(Records from a data collection)
BEGIN

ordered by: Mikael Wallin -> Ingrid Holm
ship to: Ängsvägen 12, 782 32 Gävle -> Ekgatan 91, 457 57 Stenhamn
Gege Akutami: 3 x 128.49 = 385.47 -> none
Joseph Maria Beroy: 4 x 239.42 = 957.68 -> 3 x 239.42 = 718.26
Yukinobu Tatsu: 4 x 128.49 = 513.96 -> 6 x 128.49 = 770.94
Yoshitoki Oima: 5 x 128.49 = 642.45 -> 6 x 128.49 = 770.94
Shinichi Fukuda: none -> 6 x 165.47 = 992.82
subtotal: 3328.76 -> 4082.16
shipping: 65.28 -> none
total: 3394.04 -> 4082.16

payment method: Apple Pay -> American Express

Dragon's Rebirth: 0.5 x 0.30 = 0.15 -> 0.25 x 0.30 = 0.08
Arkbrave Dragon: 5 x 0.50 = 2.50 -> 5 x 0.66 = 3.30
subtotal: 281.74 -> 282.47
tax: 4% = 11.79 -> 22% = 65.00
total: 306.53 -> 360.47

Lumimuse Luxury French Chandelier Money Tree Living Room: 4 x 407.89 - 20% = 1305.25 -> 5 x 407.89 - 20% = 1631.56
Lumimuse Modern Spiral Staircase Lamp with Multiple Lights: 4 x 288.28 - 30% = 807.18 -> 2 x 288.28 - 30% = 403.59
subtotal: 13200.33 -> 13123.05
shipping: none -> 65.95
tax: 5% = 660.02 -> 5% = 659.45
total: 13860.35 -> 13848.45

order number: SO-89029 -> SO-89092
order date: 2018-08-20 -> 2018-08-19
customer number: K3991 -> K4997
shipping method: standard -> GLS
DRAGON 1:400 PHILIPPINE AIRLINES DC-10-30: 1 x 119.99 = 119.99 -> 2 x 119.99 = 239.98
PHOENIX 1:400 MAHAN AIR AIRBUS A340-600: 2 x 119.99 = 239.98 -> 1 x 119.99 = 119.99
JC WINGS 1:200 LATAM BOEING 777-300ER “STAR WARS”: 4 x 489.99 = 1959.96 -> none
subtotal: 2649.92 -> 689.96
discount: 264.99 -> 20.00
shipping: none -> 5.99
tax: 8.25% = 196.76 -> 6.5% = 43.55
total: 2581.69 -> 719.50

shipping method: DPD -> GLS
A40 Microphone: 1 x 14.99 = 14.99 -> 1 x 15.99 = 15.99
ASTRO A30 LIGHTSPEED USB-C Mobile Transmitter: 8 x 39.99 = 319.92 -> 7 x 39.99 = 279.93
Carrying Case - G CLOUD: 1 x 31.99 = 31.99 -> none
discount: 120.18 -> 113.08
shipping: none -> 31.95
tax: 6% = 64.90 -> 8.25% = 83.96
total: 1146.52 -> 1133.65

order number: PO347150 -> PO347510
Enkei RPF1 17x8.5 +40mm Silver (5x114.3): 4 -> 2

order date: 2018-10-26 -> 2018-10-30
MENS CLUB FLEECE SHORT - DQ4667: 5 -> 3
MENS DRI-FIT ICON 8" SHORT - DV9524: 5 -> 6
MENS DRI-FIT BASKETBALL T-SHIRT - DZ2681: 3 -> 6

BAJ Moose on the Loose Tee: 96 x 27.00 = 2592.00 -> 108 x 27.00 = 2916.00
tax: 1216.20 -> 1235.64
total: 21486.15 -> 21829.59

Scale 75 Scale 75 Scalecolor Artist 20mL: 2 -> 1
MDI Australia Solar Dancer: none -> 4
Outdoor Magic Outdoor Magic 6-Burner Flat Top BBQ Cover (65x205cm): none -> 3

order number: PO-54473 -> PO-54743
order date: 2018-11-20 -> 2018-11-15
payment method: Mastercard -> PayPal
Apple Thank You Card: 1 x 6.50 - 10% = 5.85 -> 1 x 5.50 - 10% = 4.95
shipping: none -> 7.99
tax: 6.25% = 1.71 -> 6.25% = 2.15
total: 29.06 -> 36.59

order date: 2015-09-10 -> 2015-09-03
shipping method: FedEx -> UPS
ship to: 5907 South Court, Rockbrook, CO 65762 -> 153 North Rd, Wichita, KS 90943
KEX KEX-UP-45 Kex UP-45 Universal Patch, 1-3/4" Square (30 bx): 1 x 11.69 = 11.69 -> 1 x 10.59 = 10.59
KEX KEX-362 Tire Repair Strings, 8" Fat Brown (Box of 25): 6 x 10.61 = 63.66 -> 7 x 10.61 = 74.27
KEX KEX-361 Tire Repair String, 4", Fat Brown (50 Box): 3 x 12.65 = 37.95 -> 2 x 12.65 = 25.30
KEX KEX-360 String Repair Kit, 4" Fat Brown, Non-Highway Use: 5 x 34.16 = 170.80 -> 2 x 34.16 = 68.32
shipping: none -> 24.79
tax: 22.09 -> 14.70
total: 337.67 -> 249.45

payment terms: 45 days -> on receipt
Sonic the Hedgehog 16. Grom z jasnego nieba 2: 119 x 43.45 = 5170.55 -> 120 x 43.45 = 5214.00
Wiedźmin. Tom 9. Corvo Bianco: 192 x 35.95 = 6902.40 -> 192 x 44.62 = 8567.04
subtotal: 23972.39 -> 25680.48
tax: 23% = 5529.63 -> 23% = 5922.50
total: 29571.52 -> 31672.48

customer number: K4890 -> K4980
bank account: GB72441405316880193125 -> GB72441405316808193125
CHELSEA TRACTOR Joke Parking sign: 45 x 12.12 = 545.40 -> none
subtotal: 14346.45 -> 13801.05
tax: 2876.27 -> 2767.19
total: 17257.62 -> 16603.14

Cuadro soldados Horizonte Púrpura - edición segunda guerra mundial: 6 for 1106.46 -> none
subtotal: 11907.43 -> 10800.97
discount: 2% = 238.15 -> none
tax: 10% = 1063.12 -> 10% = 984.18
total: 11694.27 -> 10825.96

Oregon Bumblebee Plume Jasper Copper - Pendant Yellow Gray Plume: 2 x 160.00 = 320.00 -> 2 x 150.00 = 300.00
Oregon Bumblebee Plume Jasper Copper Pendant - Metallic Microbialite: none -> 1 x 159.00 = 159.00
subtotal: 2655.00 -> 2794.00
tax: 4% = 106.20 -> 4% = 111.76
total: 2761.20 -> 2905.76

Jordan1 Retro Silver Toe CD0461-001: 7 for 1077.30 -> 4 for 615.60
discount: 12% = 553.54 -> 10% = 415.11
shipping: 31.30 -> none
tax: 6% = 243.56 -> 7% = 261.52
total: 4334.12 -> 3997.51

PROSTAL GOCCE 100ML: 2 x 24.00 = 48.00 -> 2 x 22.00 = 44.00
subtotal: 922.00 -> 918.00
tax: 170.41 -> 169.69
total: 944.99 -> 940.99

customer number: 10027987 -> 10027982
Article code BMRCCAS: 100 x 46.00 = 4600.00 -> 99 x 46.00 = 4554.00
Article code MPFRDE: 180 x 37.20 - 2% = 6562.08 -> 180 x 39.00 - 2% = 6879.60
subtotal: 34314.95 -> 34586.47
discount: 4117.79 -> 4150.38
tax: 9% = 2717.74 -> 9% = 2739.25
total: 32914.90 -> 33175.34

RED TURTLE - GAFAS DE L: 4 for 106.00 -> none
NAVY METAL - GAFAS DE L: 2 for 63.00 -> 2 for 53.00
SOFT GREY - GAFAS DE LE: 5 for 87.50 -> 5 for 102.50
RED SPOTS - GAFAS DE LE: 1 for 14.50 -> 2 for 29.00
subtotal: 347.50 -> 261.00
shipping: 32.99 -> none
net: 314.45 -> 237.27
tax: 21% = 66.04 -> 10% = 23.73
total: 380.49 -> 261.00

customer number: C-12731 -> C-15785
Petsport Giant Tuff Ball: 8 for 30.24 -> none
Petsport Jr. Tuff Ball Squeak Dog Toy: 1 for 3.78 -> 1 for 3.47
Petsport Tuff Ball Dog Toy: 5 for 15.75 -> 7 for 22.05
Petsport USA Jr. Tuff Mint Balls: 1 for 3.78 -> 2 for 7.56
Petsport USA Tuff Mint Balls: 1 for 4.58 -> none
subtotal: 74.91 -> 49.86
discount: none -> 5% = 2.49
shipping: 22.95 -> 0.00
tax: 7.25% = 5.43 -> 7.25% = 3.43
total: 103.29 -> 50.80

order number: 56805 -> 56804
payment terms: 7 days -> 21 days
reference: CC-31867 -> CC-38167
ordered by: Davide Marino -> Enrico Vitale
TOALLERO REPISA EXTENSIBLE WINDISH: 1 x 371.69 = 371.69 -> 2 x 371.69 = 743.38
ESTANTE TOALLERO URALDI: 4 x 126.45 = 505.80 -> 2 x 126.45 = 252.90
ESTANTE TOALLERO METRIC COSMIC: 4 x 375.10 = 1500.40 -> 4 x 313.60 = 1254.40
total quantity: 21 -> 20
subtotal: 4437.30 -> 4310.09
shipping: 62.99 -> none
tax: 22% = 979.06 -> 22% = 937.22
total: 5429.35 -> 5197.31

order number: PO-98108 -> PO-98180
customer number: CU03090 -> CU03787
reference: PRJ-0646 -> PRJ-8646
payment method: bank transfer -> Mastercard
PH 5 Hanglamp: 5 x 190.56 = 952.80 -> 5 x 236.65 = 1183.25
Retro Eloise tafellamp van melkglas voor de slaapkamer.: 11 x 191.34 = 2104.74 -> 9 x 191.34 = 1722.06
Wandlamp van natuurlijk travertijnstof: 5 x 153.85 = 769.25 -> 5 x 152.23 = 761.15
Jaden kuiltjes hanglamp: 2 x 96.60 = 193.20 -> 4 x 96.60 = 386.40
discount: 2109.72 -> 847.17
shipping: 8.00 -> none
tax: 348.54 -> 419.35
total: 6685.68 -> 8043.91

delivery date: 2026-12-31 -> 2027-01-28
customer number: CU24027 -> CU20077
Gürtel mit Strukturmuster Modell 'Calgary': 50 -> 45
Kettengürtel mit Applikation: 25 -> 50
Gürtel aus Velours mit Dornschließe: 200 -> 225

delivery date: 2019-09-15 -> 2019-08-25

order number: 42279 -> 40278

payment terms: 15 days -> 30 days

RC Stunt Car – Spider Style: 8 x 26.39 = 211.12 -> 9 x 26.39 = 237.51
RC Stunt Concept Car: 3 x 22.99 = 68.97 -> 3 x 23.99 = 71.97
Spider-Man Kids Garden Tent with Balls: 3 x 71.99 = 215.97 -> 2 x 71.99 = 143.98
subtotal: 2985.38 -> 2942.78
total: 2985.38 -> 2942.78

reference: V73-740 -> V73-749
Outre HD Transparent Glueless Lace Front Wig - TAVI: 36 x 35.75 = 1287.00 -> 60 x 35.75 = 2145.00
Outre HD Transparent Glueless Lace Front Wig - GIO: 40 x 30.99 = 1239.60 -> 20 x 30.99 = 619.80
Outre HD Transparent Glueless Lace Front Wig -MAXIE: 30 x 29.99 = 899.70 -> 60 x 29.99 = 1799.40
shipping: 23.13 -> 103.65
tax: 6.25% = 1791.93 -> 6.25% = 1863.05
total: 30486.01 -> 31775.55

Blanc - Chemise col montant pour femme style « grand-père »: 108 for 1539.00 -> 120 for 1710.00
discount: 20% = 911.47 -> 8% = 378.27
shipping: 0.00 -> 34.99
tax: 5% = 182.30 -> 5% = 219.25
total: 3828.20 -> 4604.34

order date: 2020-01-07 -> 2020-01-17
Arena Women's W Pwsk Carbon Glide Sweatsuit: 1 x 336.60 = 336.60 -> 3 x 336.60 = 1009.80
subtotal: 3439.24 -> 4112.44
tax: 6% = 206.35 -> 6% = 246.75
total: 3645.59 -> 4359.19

END

## What to work on
Copy each line above that contains the word "Tuff".

## Solution for this problem
Petsport Giant Tuff Ball: 8 for 30.24 -> none
Petsport Jr. Tuff Ball Squeak Dog Toy: 1 for 3.78 -> 1 for 3.47
Petsport Tuff Ball Dog Toy: 5 for 15.75 -> 7 for 22.05
Petsport USA Jr. Tuff Mint Balls: 1 for 3.78 -> 2 for 7.56
Petsport USA Tuff Mint Balls: 1 for 4.58 -> none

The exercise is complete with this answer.